One of the major issues associated with the DIT is that while having a low uniform tax rate on all capital incomes could reduce tax arbitrage, it also opens possibilities for exploiting the system by taxpayers shifting income from high-taxed labour income into low-taxed capital income.

The analysis suggested that while the Nordic DIT Model could step towards improved tax neutrality, it is incorrect that a DIT removes all the possibilities of tax influencing taxpayers’ decisions. For example, clearly the different tax rates applying to capital and labour income are a breach of tax neutrality and require integrity rules to ensure that they are not abused. However, the lower tax rate on capital was seen as having the potential to decrease tax arbitrages and planning.

Tax Neutrality and the Pitcher Partners DIT Model

Pitcher Partners, an Australian accounting firm, advocated for the introduction of a DIT system in Australia, particularly for closely held companies, to reduce the tax rate and structural biases that exist under the current tax system. However, could the DIT Model of Pitcher Partners achieve greater tax neutrality for the taxation of Australian small businesses?

Pitcher Partners DIT Model has a unique feature that differs from the Nordic DIT, that is, the alignment of the top personal tax rate with the corporate tax rate (up to approx. $312,500). The purpose of this tax rate equality is to mitigate the distortions of income shifting between labour income and capital income that occur under the Nordic system. The large gap between the top marginal tax rates on labour income and the capital income tax rate, that exists under the Nordic system, can create strong incentives for tax-minimising behaviour.

The case for greater alignment of tax rates is found in New Zealand which has a closer alignment between the corporate tax rate (28%) and the top personal tax rate (33%). New Zealand also has no general capital gains tax, and currently, the tax on consumption (the GST) is a flat rate of 15% applicable to almost all purchases, excluding financial services and residential rents.

Overall, there is a possibility that the Pitcher Partners Model could achieve greater tax neutrality between different business structures in Australia with the consistent allocation between capital and labour income.
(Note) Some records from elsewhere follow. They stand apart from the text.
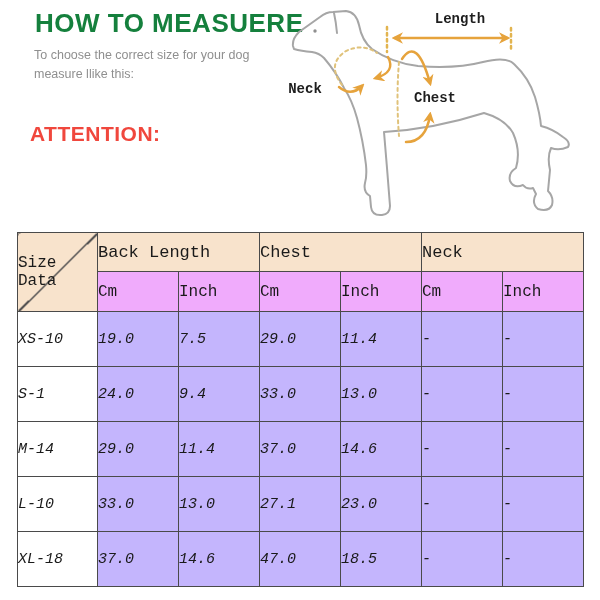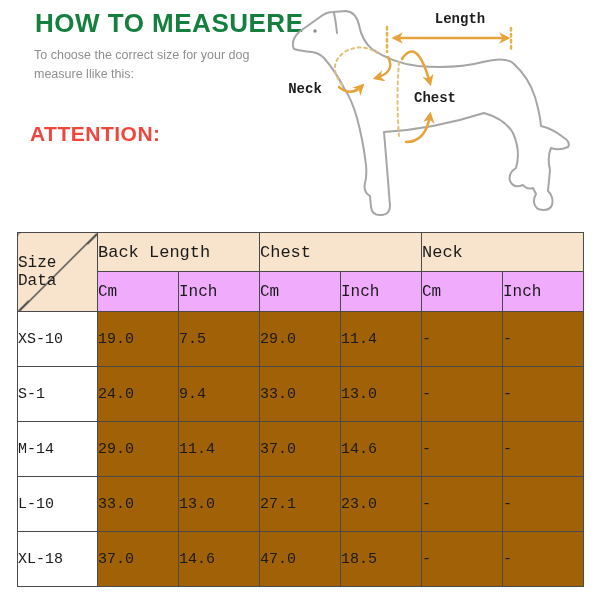--- a/index.html
+++ b/index.html
@@ -30,7 +30,7 @@
              padding:0;font-weight:normal;}
   tr.group-row{height:39px;}
   tr.unit-row{height:40px;}
-  tr.data-row{height:55px;}
+  tr.data-row{height:55px;font-style:italic;}
   th.group{background:#f8e3cc;font-size:17px;}
   th.unit{background:#f0abfc;font-size:16px;}
   th.corner{background-color:#f8e3cc;font-size:16px;

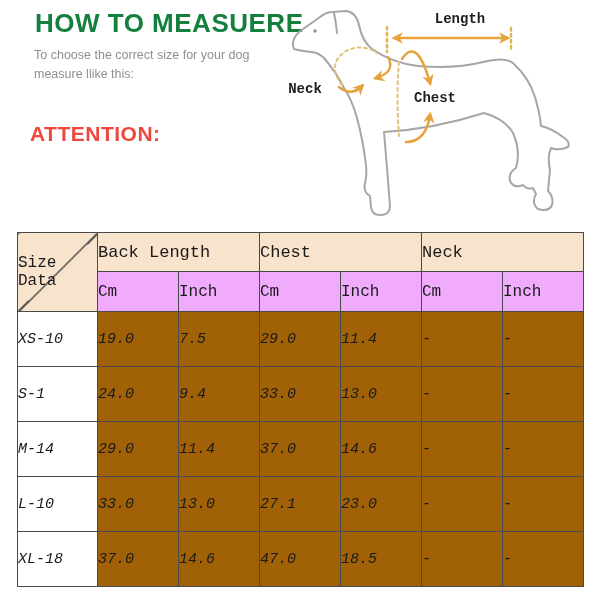--- a/index.html
+++ b/index.html
@@ -38,7 +38,7 @@
       rgba(0,0,0,0) calc(50% - 0.8px), #4a4a4a calc(50% - 0.8px),
       #4a4a4a calc(50% + 0.8px), rgba(0,0,0,0) calc(50% + 0.8px));}
   th.size-cell{font-size:15px;background:#ffffff;}
-  td.val{font-size:15px;background:#a16207;}
+  td.val{font-size:15px;background:#c4b5fd;}
 </style>
 </head>
 <body>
Such potential tax neutrality is due to the equality between the tax rates, but only up to a taxable income of $312,500 in their proposed model.

It is argued that lowering and broadening the capital tax rate under a DIT system is the preferred approach to achieve a more neutral tax system. This is due to efficiencies in tax collections, with a likely reduction in the distortions associated with capital allocation, investment, financial decisions and structural choice.

Recommendations

An option for tax reform in Australia is to maintain the principles of comprehensive income taxation and to strengthen the objective of tax neutrality by broadening the capital tax base, while lowering the marginal tax rates, that is, aligning the top marginal personal tax rates with the current top corporate tax rate of 30%. To compensate for the loss of tax revenue, the GST rate should be increased to 15%.

Lowering marginal tax rates is consistent  with Henry Ergas’s argument that very high marginal tax rates can be very distorting for taxpayers’ decisions concerning their incentive to work,  investments, and savings. He also argued that an ideal neutral tax system is where no one pays more than one-third of any marginal dollar in tax, and suggested that a taxpayer who earns more for extra effort put in, should not be taxed more.

Overall, a DIT does have the potential to improve tax neutrality and may remove structural biases that exist in Australia – but more work is needed to develop a comprehensive proposal. In terms of the taxation of businesses, tax neutrality is a design feature that should be strived for, however achieving it is a difficult task (quite aside from the tax imposed), especially when faced with an array of possible business structures that have a variety of legal implications.